▶ _Data excerpts_:
########################################

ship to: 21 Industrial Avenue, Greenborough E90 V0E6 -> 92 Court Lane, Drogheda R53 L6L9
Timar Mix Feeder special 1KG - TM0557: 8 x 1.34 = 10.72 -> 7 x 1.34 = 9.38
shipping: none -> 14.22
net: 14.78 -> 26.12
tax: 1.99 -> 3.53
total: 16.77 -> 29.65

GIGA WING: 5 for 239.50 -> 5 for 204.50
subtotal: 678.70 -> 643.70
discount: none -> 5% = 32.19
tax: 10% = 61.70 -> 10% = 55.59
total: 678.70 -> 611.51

########################################

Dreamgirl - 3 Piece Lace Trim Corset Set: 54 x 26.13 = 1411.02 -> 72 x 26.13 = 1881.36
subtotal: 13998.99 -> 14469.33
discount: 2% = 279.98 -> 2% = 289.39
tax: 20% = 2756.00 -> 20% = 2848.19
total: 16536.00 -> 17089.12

########################################

▶ _What you will do_: Looking back over the data above, restate word for word the lines that begin at the line with "Dreamgirl - 3" and end at the line with "total: 16536.00 -> 17089.12", inclusive.

▶ _Finished task_:
Dreamgirl - 3 Piece Lace Trim Corset Set: 54 x 26.13 = 1411.02 -> 72 x 26.13 = 1881.36
subtotal: 13998.99 -> 14469.33
discount: 2% = 279.98 -> 2% = 289.39
tax: 20% = 2756.00 -> 20% = 2848.19
total: 16536.00 -> 17089.12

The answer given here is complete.